三菱重工業の伊藤栄作社長は11月の記者会見で、「政府の政策は防衛分野を優先する。政府からの要請が強まれば、受注も増える」と述べた。同社の防衛事業売上高は2023年度約5000億円で、2026年度には1兆円規模への倍増を見込み、従業員を40%増やす。三菱電機は2030年度に防衛売上6000億円超を目指し、2025年から8カ所の新工場を順次建設する。

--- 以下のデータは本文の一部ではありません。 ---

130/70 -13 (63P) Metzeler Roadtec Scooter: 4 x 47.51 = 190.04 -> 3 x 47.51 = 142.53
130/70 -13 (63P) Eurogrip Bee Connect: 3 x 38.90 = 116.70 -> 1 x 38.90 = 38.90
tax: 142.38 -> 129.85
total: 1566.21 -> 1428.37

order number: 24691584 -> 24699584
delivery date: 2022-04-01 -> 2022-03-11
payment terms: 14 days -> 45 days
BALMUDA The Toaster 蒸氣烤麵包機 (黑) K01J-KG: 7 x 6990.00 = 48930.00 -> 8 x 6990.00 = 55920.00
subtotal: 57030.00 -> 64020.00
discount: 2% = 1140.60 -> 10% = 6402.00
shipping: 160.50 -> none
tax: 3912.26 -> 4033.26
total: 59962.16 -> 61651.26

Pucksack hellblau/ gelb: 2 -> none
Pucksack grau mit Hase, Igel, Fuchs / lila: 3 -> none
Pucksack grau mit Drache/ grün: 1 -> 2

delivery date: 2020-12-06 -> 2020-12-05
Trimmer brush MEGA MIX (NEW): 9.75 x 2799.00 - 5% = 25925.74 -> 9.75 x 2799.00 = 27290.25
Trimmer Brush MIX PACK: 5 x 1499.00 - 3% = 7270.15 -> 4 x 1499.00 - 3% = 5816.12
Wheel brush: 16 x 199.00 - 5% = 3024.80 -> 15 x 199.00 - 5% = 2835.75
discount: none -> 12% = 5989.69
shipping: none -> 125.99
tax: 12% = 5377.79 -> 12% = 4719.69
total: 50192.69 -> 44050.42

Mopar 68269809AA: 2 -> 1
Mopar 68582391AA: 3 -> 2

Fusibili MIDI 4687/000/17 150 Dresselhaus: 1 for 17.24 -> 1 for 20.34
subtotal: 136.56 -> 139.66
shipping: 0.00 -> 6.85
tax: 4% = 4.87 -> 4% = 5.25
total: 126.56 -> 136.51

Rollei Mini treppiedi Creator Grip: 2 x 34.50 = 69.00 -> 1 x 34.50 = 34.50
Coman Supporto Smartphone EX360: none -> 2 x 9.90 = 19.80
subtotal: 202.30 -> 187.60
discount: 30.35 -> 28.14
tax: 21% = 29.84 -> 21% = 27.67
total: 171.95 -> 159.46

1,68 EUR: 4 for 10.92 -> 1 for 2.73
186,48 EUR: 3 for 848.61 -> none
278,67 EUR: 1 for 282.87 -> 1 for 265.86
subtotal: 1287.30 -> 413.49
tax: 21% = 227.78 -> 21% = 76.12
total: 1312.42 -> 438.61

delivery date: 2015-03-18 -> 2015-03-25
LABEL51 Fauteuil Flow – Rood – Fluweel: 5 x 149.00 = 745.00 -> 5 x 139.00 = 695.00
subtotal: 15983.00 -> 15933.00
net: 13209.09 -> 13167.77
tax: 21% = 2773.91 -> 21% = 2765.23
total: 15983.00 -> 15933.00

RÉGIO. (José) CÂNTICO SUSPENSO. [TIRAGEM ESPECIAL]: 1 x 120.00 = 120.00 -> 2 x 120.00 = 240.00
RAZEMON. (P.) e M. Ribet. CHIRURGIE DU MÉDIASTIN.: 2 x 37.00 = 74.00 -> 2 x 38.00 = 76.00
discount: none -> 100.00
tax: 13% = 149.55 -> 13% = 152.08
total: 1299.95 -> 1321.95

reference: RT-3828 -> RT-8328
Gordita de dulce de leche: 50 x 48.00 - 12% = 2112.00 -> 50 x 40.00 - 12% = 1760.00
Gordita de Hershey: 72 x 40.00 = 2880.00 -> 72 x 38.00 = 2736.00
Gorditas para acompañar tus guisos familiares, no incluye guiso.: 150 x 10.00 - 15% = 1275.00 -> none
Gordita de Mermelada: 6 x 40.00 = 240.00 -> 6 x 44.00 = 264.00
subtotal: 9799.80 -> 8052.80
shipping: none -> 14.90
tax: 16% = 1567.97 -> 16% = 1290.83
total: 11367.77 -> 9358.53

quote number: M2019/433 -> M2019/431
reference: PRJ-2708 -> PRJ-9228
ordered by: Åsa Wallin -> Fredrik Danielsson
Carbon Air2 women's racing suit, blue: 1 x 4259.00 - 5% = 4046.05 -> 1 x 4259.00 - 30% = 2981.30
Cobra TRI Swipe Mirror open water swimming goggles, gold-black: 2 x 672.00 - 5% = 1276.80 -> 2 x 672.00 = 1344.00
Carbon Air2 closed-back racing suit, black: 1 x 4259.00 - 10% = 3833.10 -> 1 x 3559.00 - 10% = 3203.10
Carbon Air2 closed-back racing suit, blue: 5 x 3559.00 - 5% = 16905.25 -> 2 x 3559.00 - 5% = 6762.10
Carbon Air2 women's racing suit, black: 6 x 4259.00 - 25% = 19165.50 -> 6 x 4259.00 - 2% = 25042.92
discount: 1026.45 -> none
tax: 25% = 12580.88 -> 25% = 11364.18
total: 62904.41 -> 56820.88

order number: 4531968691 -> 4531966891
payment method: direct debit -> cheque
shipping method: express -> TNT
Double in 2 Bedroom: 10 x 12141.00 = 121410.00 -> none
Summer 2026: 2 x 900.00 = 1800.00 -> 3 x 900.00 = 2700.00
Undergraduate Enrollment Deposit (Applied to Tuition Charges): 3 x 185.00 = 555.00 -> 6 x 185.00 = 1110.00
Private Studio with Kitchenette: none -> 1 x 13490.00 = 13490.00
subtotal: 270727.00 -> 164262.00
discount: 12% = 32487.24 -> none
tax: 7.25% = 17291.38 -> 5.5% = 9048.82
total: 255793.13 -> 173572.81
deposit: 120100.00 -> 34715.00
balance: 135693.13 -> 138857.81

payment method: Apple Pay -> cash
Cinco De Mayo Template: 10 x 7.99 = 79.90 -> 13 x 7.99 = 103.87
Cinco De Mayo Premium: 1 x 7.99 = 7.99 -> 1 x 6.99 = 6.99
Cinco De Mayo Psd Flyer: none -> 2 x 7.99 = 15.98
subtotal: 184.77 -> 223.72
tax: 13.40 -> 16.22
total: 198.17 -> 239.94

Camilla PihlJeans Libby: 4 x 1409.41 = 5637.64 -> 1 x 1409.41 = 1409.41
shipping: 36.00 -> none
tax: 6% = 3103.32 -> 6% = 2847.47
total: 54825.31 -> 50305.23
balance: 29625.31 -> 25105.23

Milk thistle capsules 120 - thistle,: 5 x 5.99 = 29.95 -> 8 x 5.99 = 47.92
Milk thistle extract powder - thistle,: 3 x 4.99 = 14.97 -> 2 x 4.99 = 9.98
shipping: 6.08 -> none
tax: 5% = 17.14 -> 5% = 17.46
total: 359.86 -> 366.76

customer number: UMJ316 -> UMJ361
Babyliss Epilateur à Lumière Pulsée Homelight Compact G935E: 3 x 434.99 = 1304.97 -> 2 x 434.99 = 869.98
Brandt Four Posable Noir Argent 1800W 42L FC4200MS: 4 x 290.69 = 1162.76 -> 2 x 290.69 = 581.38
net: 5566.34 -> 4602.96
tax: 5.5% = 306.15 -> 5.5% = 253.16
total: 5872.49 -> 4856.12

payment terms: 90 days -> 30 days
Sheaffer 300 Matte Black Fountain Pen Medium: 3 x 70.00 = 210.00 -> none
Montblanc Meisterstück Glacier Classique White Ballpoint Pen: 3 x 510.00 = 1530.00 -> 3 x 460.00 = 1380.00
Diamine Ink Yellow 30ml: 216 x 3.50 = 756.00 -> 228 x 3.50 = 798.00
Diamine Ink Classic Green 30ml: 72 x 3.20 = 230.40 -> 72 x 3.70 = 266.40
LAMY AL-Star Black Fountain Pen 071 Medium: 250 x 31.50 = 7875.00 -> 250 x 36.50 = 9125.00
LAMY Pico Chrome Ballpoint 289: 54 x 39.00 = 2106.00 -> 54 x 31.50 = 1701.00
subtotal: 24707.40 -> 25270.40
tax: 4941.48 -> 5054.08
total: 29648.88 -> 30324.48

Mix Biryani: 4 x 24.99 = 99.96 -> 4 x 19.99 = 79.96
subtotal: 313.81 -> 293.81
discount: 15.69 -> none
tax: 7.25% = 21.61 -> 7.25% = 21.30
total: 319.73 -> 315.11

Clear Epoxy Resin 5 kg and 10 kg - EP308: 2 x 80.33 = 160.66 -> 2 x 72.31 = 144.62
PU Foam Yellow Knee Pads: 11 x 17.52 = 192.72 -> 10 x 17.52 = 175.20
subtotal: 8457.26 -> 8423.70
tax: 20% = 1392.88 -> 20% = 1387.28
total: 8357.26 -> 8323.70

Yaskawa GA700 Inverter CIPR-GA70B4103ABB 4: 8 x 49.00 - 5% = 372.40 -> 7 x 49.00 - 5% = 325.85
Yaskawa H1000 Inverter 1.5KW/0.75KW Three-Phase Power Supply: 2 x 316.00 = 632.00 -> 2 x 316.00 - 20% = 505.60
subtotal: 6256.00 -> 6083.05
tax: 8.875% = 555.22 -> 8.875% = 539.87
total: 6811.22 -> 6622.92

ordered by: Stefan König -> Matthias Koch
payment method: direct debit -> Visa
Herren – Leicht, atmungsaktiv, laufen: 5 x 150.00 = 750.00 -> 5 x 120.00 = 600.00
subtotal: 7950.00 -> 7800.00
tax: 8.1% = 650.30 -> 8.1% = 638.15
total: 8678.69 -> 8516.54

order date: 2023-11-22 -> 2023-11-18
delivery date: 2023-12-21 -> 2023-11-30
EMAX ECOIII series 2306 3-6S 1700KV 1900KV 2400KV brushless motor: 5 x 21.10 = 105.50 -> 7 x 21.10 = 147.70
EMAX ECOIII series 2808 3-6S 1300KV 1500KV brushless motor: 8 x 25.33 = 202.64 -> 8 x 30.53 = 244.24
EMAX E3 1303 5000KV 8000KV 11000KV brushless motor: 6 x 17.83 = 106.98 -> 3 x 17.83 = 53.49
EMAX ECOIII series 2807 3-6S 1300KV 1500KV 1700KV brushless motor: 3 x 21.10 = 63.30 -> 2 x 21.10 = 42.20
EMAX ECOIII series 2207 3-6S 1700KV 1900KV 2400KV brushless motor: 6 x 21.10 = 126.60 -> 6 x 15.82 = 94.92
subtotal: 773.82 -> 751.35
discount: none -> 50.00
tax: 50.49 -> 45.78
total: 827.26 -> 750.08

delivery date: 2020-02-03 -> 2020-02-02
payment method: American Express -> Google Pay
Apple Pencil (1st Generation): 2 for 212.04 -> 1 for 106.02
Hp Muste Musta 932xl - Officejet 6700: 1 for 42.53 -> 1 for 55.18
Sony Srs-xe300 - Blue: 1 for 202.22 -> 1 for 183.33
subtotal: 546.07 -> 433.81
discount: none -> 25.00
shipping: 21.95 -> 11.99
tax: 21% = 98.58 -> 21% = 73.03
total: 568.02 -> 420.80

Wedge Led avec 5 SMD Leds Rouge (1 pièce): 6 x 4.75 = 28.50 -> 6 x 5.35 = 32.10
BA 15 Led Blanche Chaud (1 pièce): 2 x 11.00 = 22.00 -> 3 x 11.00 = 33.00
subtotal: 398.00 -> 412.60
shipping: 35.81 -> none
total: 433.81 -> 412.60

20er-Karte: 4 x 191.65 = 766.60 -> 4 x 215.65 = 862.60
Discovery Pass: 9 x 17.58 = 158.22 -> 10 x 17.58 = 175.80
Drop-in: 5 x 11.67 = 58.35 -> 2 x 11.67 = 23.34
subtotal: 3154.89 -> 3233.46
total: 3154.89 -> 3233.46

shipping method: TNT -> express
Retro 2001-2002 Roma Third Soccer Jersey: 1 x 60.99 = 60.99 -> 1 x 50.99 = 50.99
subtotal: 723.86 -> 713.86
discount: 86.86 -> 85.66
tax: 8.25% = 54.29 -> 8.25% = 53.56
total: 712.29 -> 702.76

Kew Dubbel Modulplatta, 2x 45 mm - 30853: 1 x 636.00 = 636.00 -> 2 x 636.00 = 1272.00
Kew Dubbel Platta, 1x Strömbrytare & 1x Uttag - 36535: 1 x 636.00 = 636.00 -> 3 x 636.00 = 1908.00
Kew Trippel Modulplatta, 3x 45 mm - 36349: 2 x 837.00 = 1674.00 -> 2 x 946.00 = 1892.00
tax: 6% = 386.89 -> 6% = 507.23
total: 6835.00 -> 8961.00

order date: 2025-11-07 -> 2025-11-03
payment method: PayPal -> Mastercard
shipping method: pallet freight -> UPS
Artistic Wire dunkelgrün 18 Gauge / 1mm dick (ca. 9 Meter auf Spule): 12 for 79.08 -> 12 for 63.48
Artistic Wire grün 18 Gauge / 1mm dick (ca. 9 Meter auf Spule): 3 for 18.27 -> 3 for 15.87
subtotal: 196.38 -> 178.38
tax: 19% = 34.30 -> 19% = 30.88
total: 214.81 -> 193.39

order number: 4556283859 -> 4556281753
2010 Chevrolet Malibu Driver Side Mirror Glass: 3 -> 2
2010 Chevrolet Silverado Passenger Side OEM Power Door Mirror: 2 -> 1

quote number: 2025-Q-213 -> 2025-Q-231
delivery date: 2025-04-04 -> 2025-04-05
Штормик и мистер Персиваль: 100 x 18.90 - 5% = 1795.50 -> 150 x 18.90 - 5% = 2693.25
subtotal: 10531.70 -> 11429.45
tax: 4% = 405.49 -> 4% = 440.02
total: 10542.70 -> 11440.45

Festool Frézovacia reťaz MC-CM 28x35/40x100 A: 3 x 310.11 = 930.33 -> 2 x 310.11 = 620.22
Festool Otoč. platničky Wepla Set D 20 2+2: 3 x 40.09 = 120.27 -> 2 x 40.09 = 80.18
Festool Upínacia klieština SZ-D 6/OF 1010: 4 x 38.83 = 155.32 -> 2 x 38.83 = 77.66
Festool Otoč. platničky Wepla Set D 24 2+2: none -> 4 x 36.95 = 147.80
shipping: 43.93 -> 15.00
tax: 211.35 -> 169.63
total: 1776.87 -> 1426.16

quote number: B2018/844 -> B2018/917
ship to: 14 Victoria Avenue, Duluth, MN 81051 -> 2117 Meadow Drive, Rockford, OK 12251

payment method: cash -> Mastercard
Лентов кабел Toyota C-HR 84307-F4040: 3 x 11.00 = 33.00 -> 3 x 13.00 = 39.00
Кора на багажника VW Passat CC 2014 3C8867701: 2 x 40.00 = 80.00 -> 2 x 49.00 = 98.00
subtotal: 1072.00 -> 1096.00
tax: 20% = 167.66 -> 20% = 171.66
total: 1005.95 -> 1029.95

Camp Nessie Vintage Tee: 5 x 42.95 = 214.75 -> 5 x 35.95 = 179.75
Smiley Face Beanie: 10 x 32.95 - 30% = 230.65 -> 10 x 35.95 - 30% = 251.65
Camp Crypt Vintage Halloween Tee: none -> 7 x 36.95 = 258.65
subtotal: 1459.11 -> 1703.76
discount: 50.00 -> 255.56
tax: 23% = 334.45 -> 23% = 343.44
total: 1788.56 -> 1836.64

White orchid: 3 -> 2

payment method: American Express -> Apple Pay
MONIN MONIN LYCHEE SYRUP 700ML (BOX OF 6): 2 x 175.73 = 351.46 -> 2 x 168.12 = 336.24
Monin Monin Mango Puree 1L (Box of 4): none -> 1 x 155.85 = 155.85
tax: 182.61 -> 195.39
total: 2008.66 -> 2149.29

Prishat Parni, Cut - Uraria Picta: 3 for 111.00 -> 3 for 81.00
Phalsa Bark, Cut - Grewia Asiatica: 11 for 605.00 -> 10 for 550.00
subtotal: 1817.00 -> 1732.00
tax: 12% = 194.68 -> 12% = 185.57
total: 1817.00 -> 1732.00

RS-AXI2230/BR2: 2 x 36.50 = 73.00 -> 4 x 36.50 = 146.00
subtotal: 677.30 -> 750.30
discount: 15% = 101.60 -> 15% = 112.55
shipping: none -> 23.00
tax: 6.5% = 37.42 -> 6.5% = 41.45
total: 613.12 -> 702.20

従来、防衛事業の利益率は約8%と低く、大規模投資に見合ったリターンが得られず多くの企業が撤退した。防衛省は納期短縮などの努力に応じて利益を上乗せし、最大15%への引き上げを進めている。東芝は4月に防衛新事業拡大推進本部を設置し、空港や原発、自衛隊基地向けの不審ドローン検知・追尾・捕獲システムを開発した。拓殖大学佐藤省吾教授は、「グローバルな防衛需要の高まりを受け、日本企業は海外展開を加速し、国際競争で勝つ必要がある」と指摘した。